Key Takeaways
- Charlie Munger, alongside Warren Buffett, grew Berkshire Hathaway into a massive conglomerate.
- Munger’s extreme buy-and-hold approach involved selecting only sure bet companies and holding onto them for years.
- Munger focused on finding “wonderful businesses at fair prices,” leading to a non-diversified portfolio.
- Munger weeded out bad or average opportunities, believing great opportunities were rare in a lifetime.
Billionaire Charles (Charlie) Munger passed away in Nov. 2023 at 99, after decades at Berkshire Hathaway.
Munger and Buffett turned Berkshire into a diversified $780 billion conglomerate by the time of Munger’s passing.
Munger was known for his business acumen and for sharing investing advice with a large group of followers. Here are four investing lessons from his life.
“The Big Money Is Not In the Buying and Selling, But In the Waiting.”
Munger and Buffett believed in waiting for rare and valuable investment opportunities.

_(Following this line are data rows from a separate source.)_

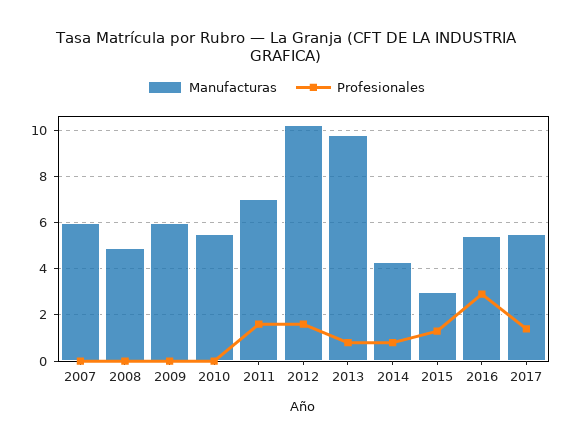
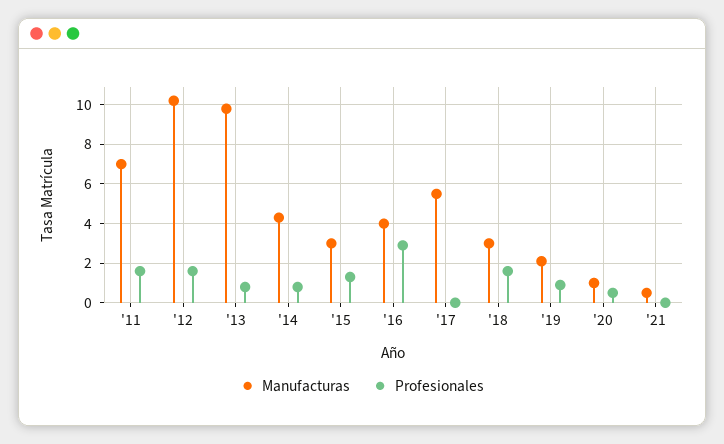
Manufacturas, 2007: 6 -> none
Profesionales, 2007: 0 -> none
Manufacturas, 2008: 5 -> none
Profesionales, 2008: 0 -> none
Manufacturas, 2009: 6 -> none
Profesionales, 2009: 0 -> none
Manufacturas, 2010: 5.5 -> none
Profesionales, 2010: 0 -> none
Manufacturas, 2016: 5.5 -> 4
Profesionales, 2017: 1.5 -> 0
Manufacturas, '18: none -> 3
Profesionales, '18: none -> 1.5
Manufacturas, '19: none -> 2
Profesionales, '19: none -> 1
Manufacturas, '20: none -> 1
Profesionales, '20: none -> 0.5
Manufacturas, '21: none -> 0.5
Profesionales, '21: none -> 0

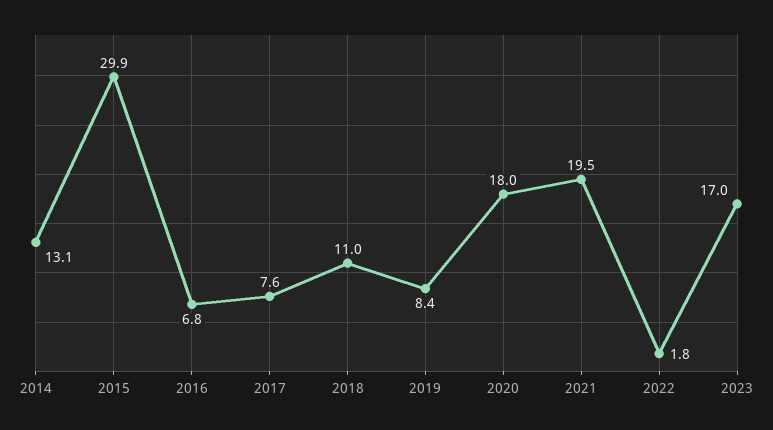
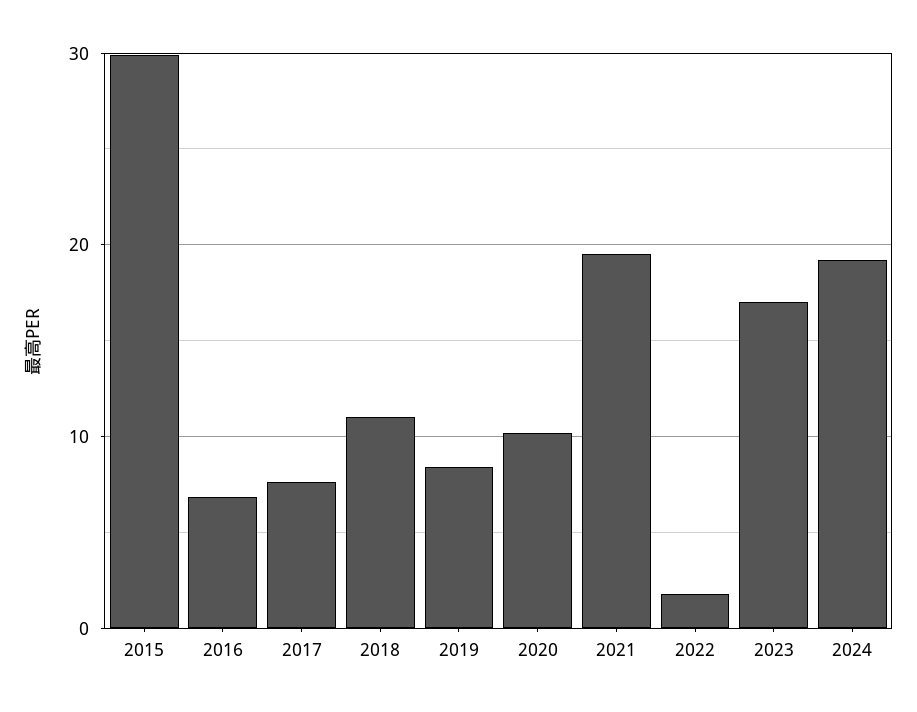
2014: 13.1 -> none
2020: 18 -> 10
2024: none -> 19

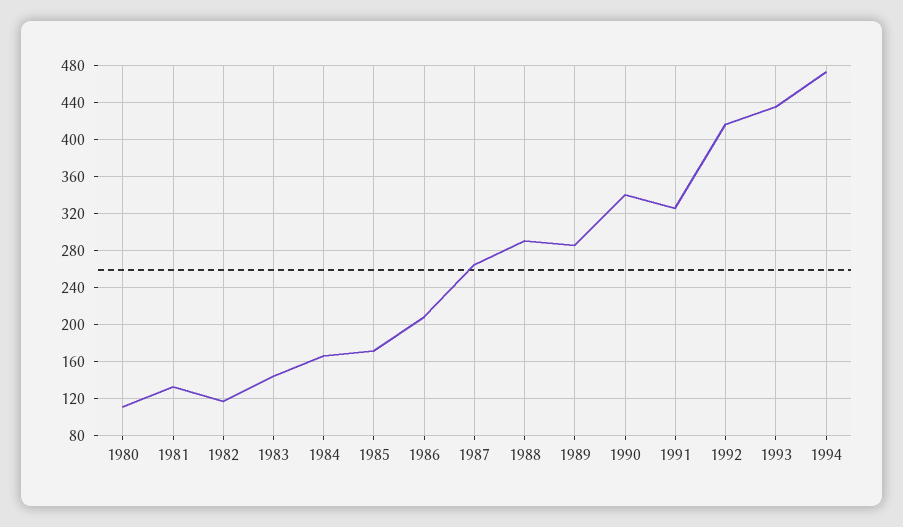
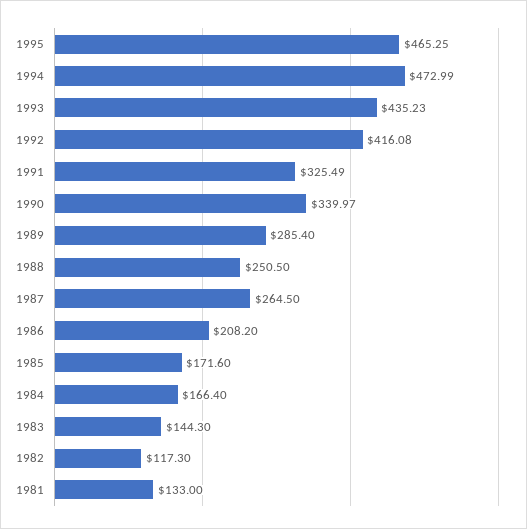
1980: 110 -> none
1988: 290 -> 250.5
1995: none -> 465.25

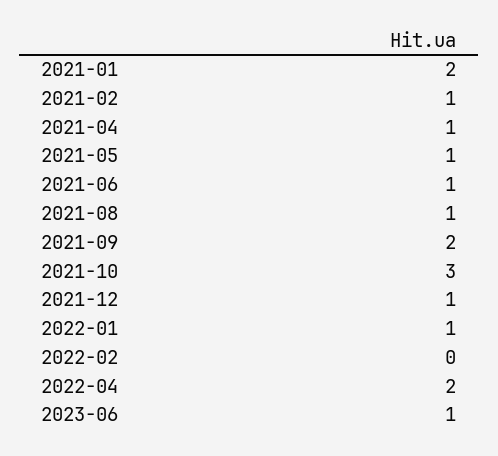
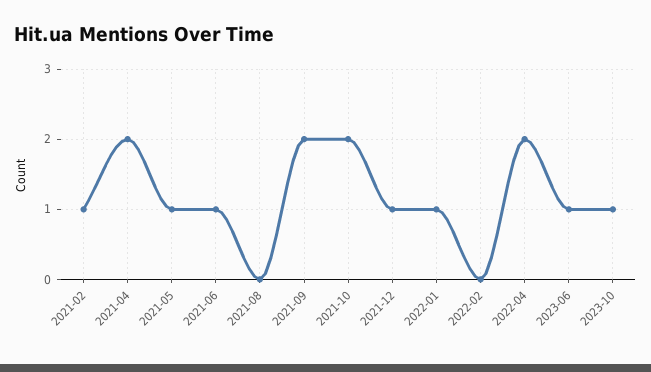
2021-01: 2 -> none
2021-04: 1 -> 2
2021-08: 1 -> 0
2021-10: 3 -> 2
2023-10: none -> 1

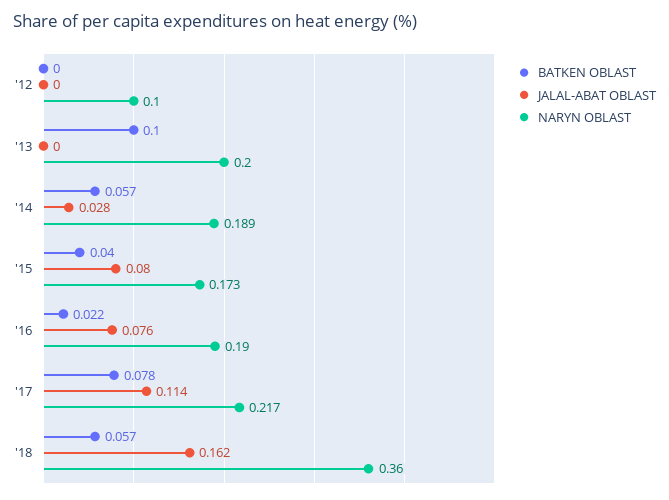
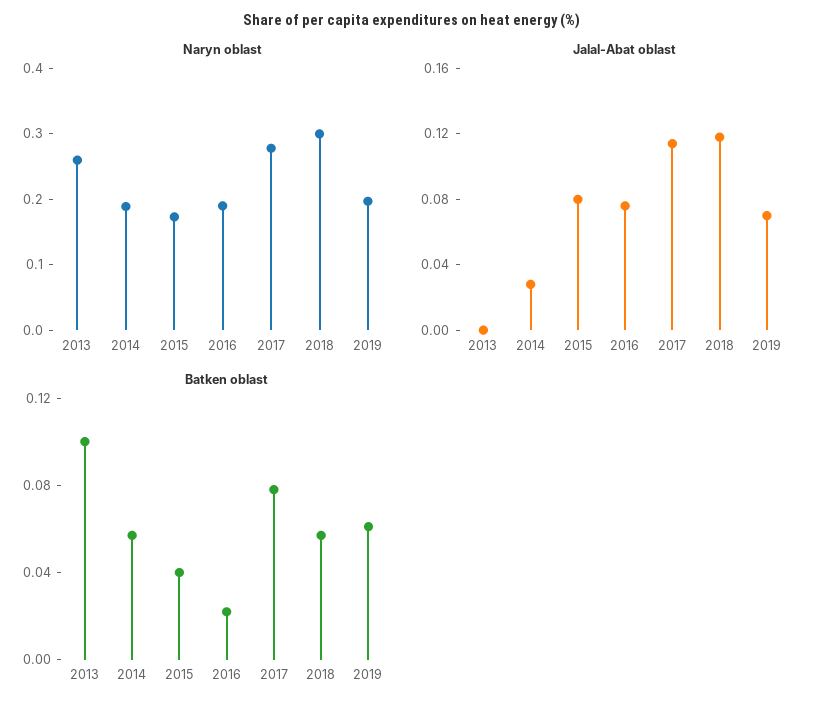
BATKEN OBLAST, '12: 0 -> none
JALAL-ABAT OBLAST, '12: 0 -> none
NARYN OBLAST, '12: 0.1 -> none
NARYN OBLAST, '13: 0.2 -> 0.26
NARYN OBLAST, '17: 0.217 -> 0.28
JALAL-ABAT OBLAST, '18: 0.162 -> 0.12
NARYN OBLAST, '18: 0.36 -> 0.3
NARYN OBLAST, 2019: none -> 0.2
JALAL-ABAT OBLAST, 2019: none -> 0.07
BATKEN OBLAST, 2019: none -> 0.06

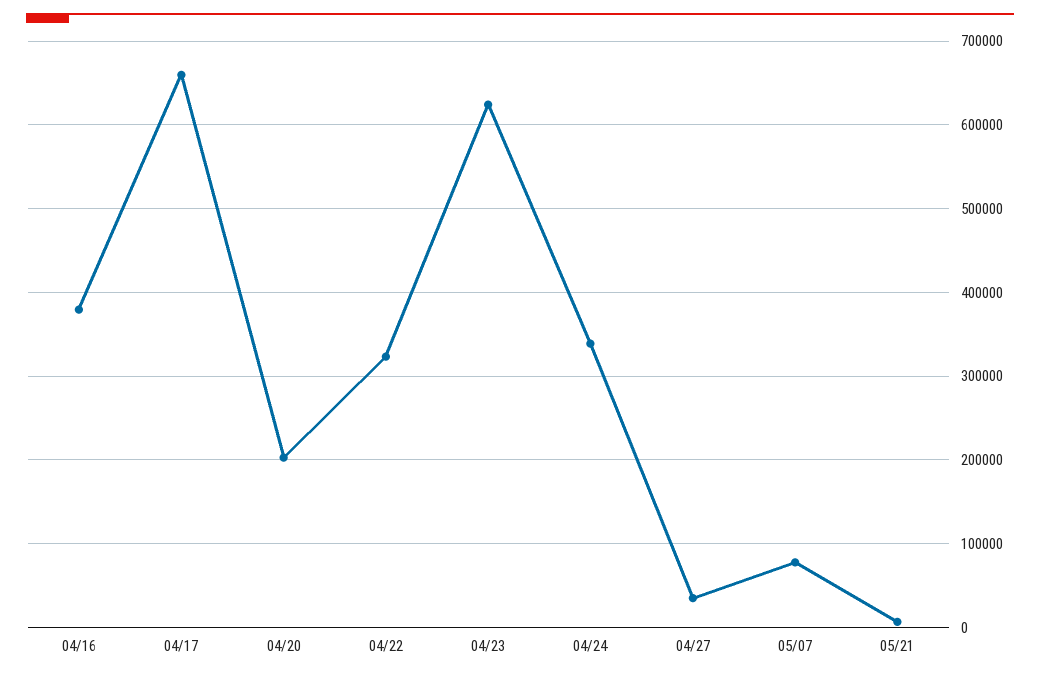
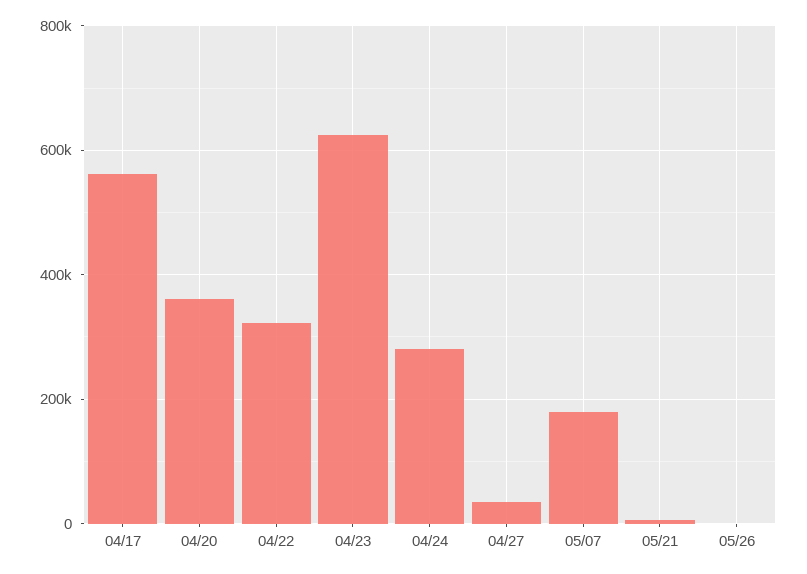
04/16: 380000 -> none
04/17: 660000 -> 560000
04/20: 200000 -> 360000
04/24: 340000 -> 280000
05/07: 80000 -> 180000
05/26: none -> 0

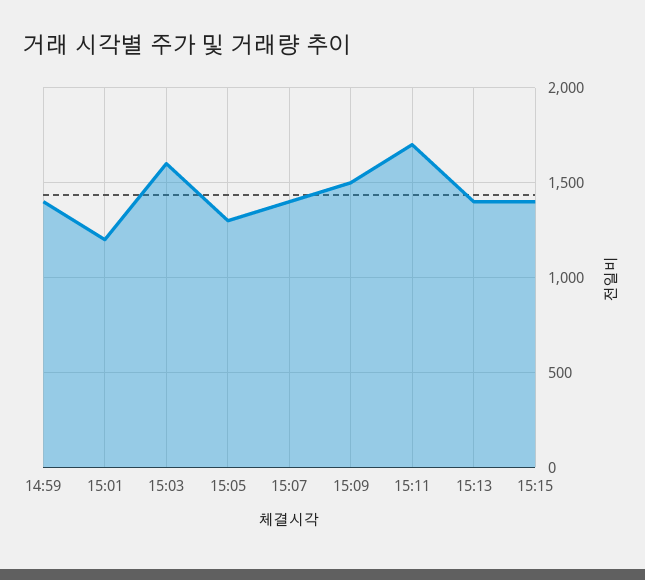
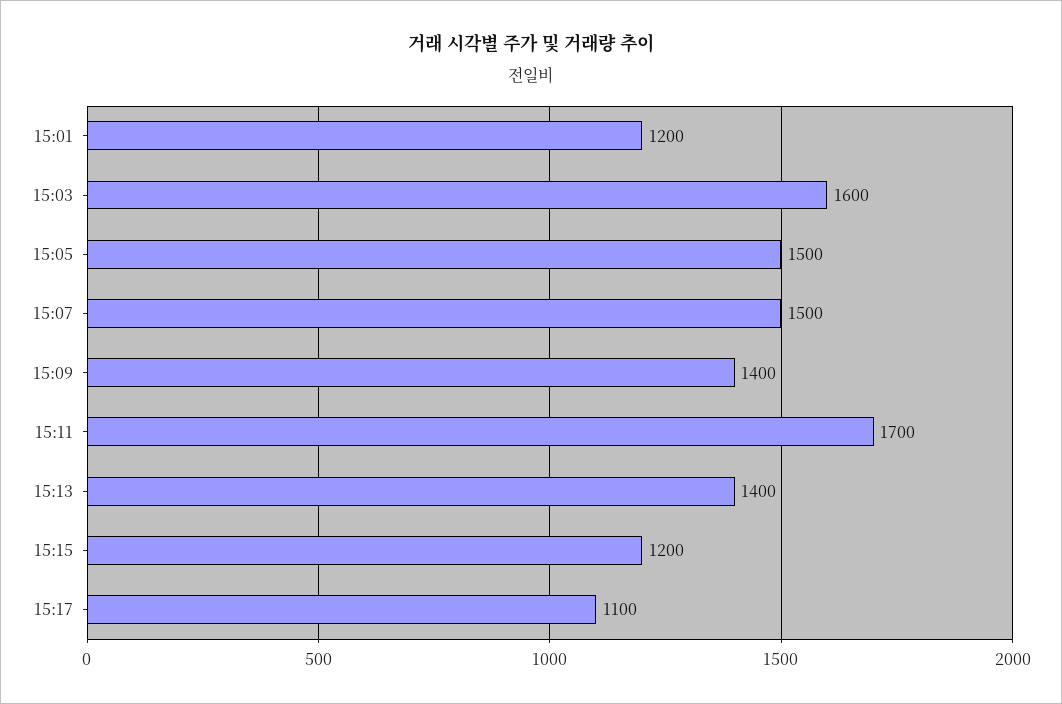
14:59: 1400 -> none
15:05: 1300 -> 1500
15:07: 1400 -> 1500
15:09: 1500 -> 1400
15:15: 1400 -> 1200
15:17: none -> 1100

Munger emphasized safe and wise non-diversification in investment, preferring long-term positions.
Munger and Buffett held positions for long periods, with Munger having shares in just three companies at the time of his passing.
“Buy Wonderful Businesses at Fair Prices.”
Munger’s investing approach focused on the value investing philosophy and buying stable businesses at fair prices.
He shunned stocks based on perceived good deals and instead invested in rock-solid businesses.
Buying and holding these companies led to reflecting their worth over time.
Great Opportunities Are Rare.
Munger believed in weeding out average or bad investing ideas and making significant moves when a tremendous opportunity arises.
He maintained an extremely non-diversified portfolio and avoided over-diversification.
“Good Businesses Are Ethical Businesses.”
Munger and Buffett looked for businesses with excellent growth potential and ethical models in which to invest.
Munger valued businesses that even a fool could run, emphasizing the importance of long-term leadership decisions.